WORK TASK: Beginning at the line that contains "(411, 275) none ->", write out each remaining line of the entries below exactly as it stands.

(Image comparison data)
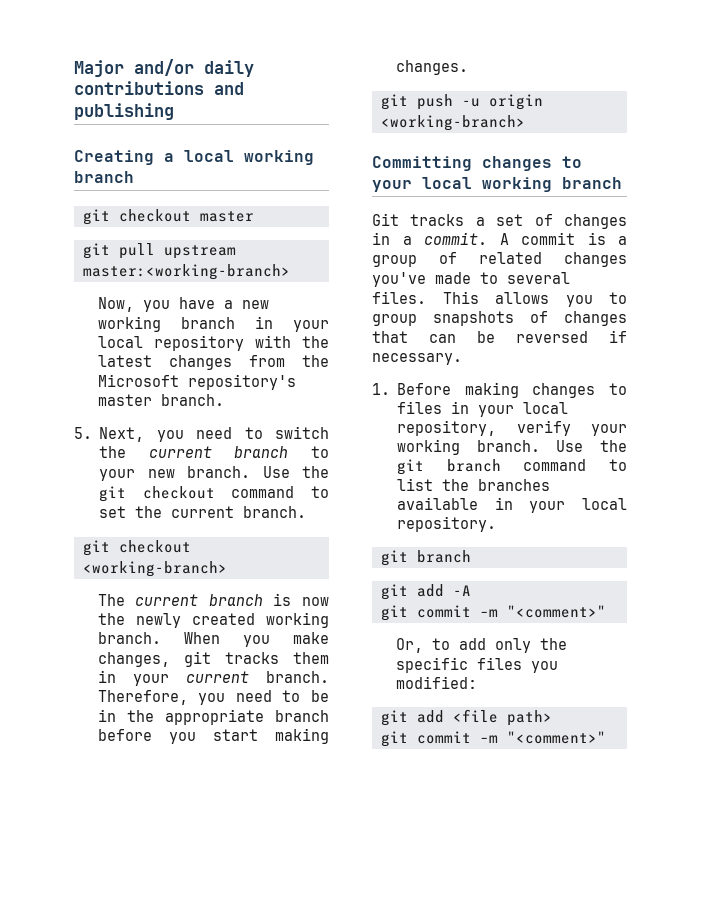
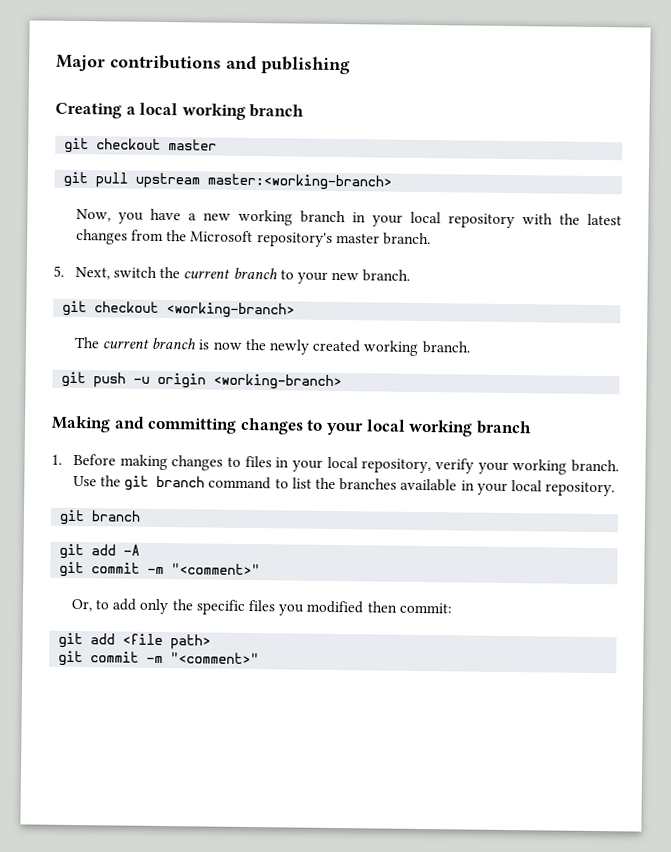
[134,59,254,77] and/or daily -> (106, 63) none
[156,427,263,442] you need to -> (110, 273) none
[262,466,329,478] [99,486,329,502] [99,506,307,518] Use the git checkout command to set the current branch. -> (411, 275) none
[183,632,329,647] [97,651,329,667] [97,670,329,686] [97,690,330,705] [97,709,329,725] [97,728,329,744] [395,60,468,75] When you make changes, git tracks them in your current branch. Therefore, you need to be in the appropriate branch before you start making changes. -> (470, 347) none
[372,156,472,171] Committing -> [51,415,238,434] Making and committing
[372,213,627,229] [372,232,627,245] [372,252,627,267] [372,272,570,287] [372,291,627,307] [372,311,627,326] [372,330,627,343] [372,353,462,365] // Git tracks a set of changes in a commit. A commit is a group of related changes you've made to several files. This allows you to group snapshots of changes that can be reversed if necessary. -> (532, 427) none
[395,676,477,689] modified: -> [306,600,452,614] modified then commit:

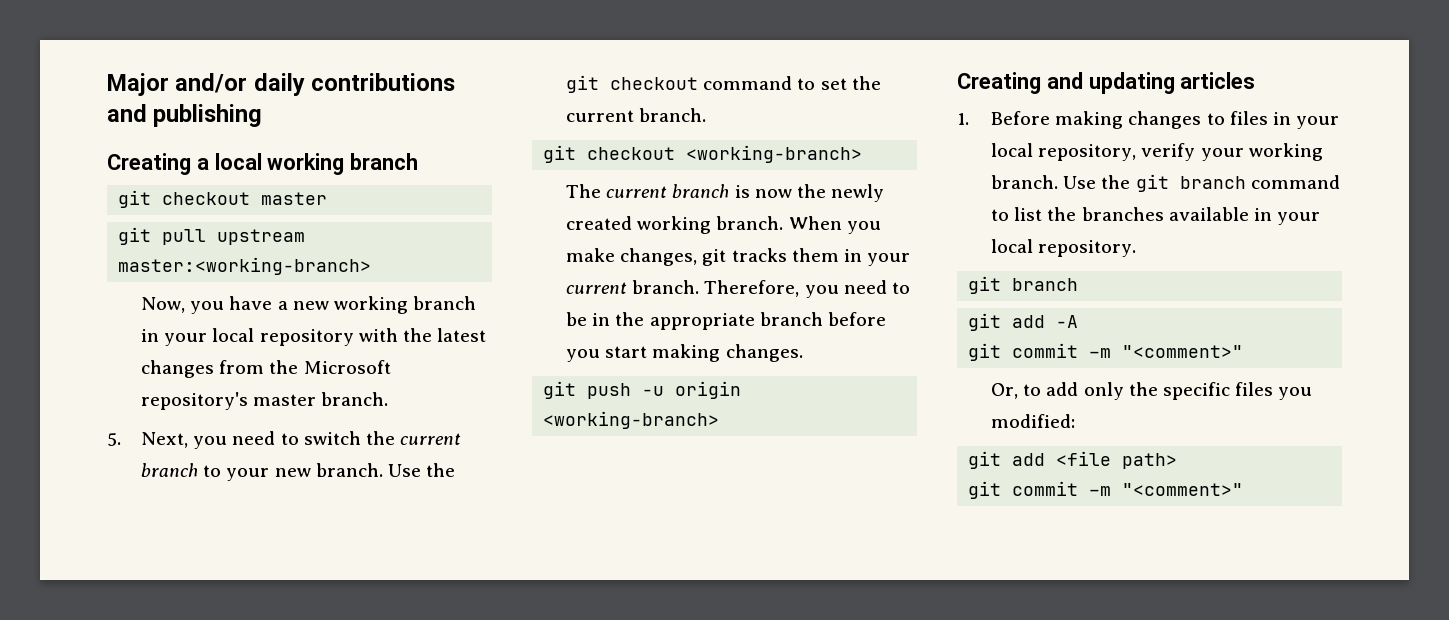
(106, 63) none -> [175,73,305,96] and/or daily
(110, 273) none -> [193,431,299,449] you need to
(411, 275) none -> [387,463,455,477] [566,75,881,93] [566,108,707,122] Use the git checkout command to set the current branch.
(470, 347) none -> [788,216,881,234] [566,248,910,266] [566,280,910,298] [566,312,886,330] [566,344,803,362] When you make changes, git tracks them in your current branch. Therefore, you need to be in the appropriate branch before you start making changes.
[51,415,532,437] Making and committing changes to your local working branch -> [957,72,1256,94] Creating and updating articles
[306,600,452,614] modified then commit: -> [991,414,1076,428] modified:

EXERCISE OUTPUT:
(411, 275) none -> [387,463,455,477] [566,75,881,93] [566,108,707,122] Use the git checkout command to set the current branch.
(470, 347) none -> [788,216,881,234] [566,248,910,266] [566,280,910,298] [566,312,886,330] [566,344,803,362] When you make changes, git tracks them in your current branch. Therefore, you need to be in the appropriate branch before you start making changes.
[51,415,532,437] Making and committing changes to your local working branch -> [957,72,1256,94] Creating and updating articles
[306,600,452,614] modified then commit: -> [991,414,1076,428] modified:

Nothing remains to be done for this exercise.